Sponsor Deadline
Posted: 4/18/2022

Provocative Questions (PQs) in Multiple Myeloma Disparities Research (R01, R21 Clinical Trial Optional)

Through this Funding Opportunity Announcement (FOA), the National Cancer Institute (NCI) invites R01 applications for research projects designed to solve specific problems and paradoxes in multiple myeloma (MM) and disparities research identified as the NCI Multiple Myeloma Disparities Provocative Questions (MMD PQs). These problems and paradoxes phrased as questions are not intended to represent the full range of NCI's priorities in multiple myeloma research. Rather, they are meant to challenge cancer researchers to think about and elucidate specific problems in key areas of multiple myeloma and disparities research that are deemed important but have not received sufficient attention.

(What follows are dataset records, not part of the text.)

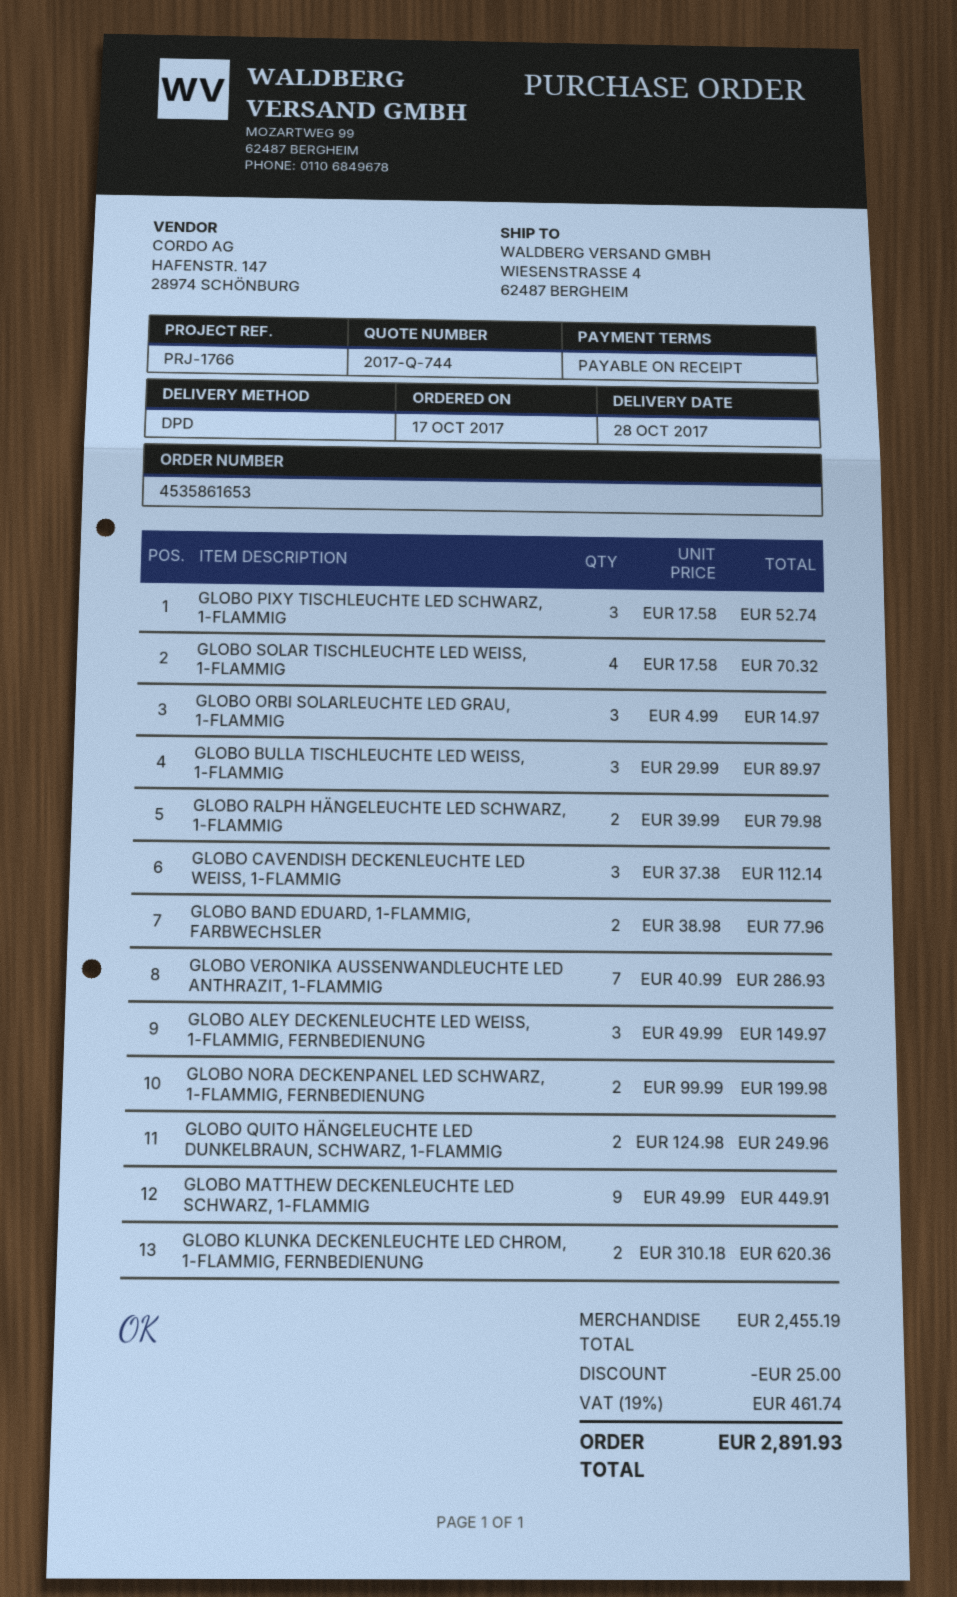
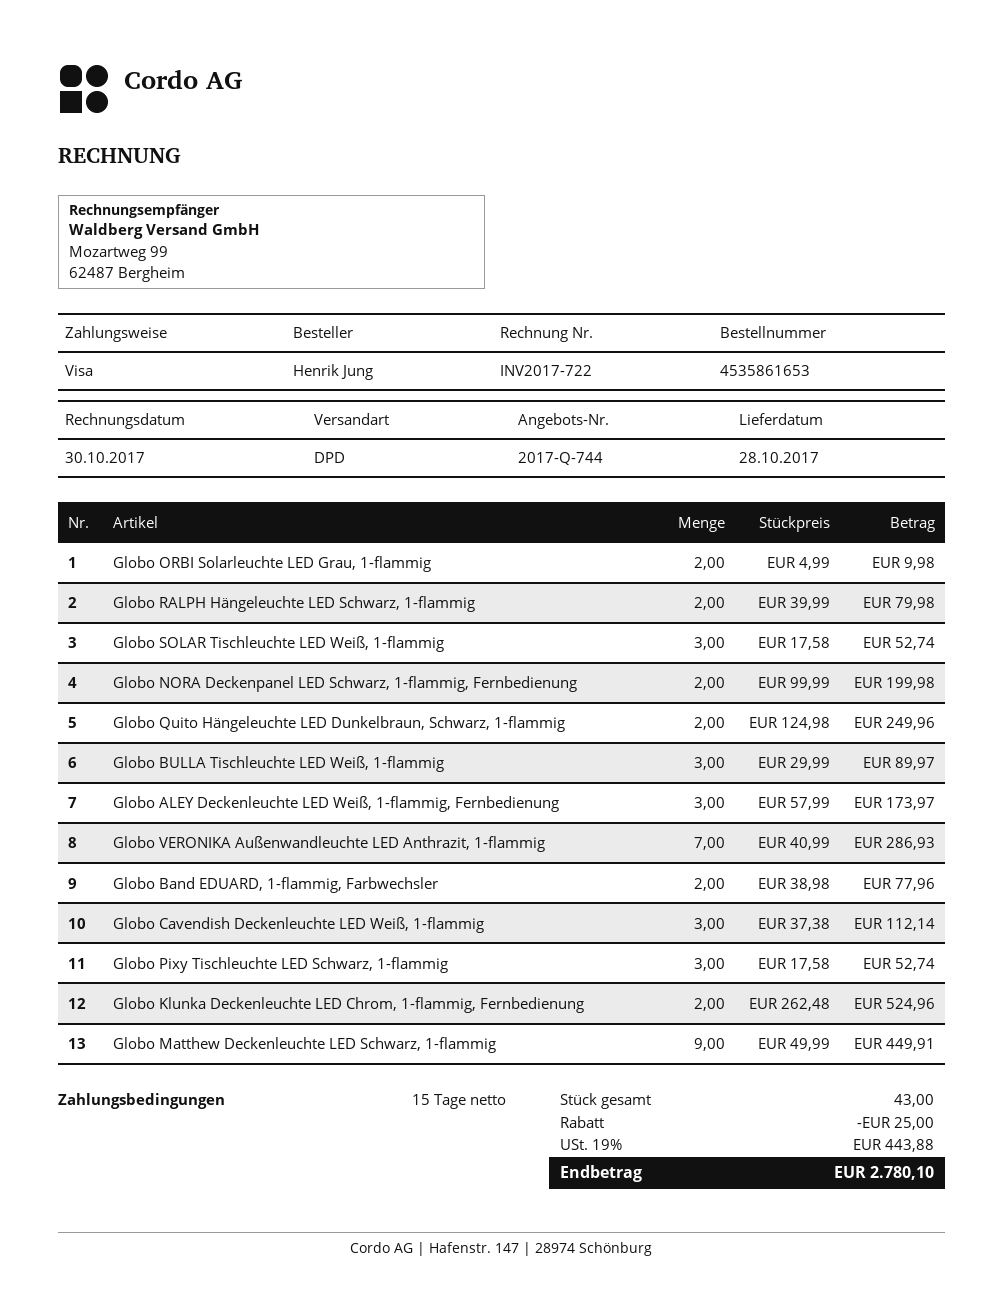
payment terms: on receipt -> 15 days
GLOBO SOLAR TISCHLEUCHTE LED WEISS, 1-FLAMMIG: 4 x 17.58 = 70.32 -> 3 x 17.58 = 52.74
GLOBO ORBI SOLARLEUCHTE LED GRAU, 1-FLAMMIG: 3 x 4.99 = 14.97 -> 2 x 4.99 = 9.98
GLOBO ALEY DECKENLEUCHTE LED WEISS, 1-FLAMMIG, FERNBEDIENUNG: 3 x 49.99 = 149.97 -> 3 x 57.99 = 173.97
GLOBO KLUNKA DECKENLEUCHTE LED CHROM, 1-FLAMMIG, FERNBEDIENUNG: 2 x 310.18 = 620.36 -> 2 x 262.48 = 524.96
tax: 19% = 461.74 -> 19% = 443.88
total: 2891.93 -> 2780.10

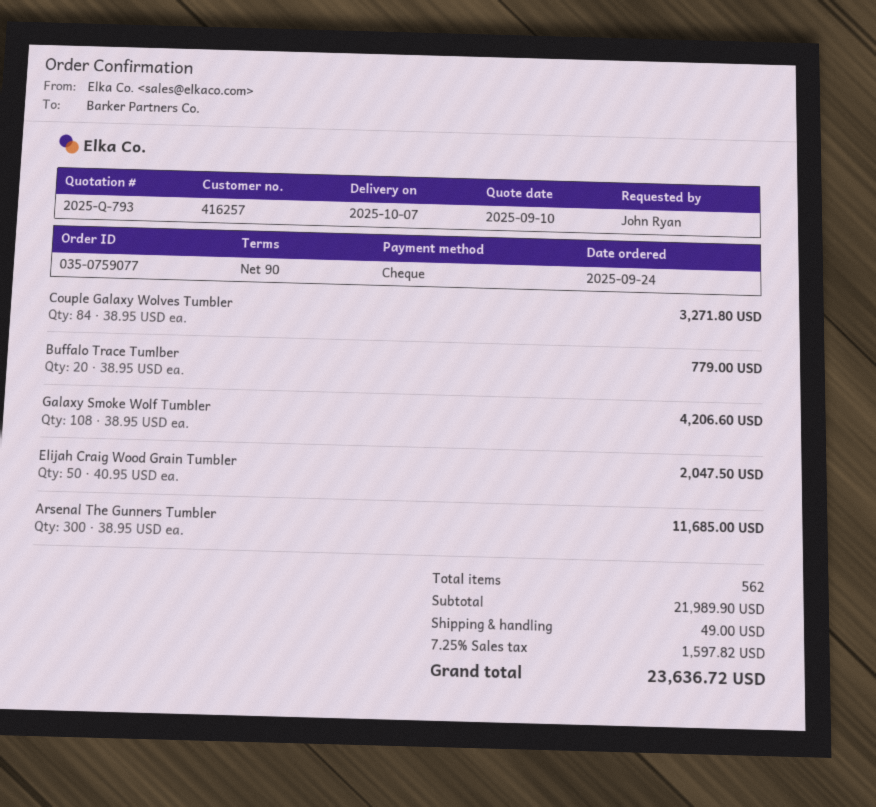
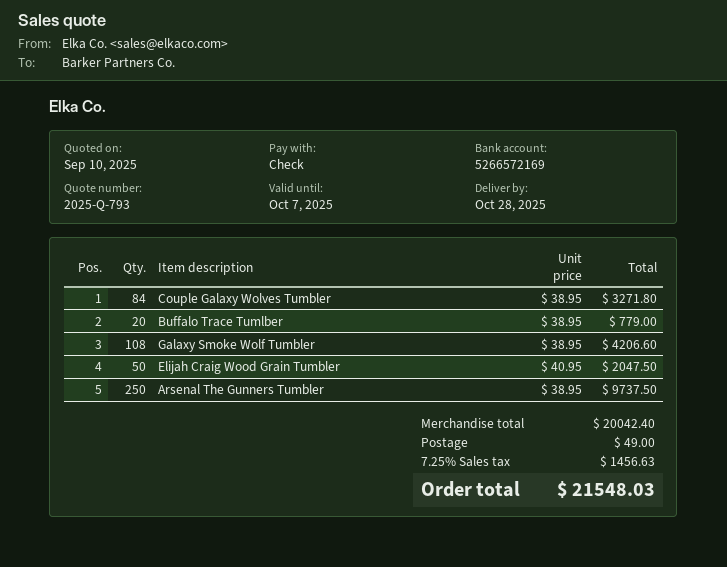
delivery date: 2025-10-07 -> 2025-10-28
Arsenal The Gunners Tumbler: 300 x 38.95 = 11685.00 -> 250 x 38.95 = 9737.50
subtotal: 21989.90 -> 20042.40
tax: 7.25% = 1597.82 -> 7.25% = 1456.63
total: 23636.72 -> 21548.03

The FOA includes six Multiple Myeloma PQs that represent diverse fields relevant to multiple myeloma disparities research, but all are framed to inspire interested scientists to conceive new approaches and/or feasible solutions. Each research project (application) proposed in response to this FOA must be focused on addressing one particular research problem defined by one specific MMD PQ selected from the list. Projects proposed to address specific MMD PQs may use strategies that incorporate ideas and approaches from multiple disciplines, as appropriate. Transdisciplinary projects are encouraged as long as they serve the scientific focus of the specific PQ chosen.

This FOA encourages applications for well-developed research projects using the NIH R01 grant mechanism. The companion FOA, PAR-19-280 is a parallel announcement for exploratory/developmental projects using the NIH R21 mechanism.


Application Due Date(s): July 15, 2019; November 15, 2019; July 15, 2020; November 15, 2020

PAR-19-279 Expiration Date November 16, 2020 

Areas of Interest

MMDPQ1: What risk factors, singularly or in cooperation, explain the variation in monoclonal gammopathy of undetermined significance (MGUS) incidence among different races?

MMDPQ2: What characteristics of immune status and response co-vary with racial/ethnic differences for MGUS incidence, and do these factors influence progression to multiple myeloma?

MMDPQ3: What are the mutational signatures of early onset vs. late onset multiple myelomas across diverse racial/ethnic patient populations?

MMDPQ4: What factors explain the difference in age-adjusted incidence rates for multiple myeloma between males and females? Do these factors play a role in earlier stages of the disease such as MGUS?

MMDPQ5: Can mouse or other preclinical models be developed that accurately reproduce characteristics of the various stages of progression from MGUS to SMM to MM?

MMDPQ6: Are there racial/ethnic differences in the natural history of and response to multiple myeloma therapies including chemotherapy, steroids, targeted therapy, immunotherapy, radiation, and stem cell therapy and, if so, what are the underlying mechanisms?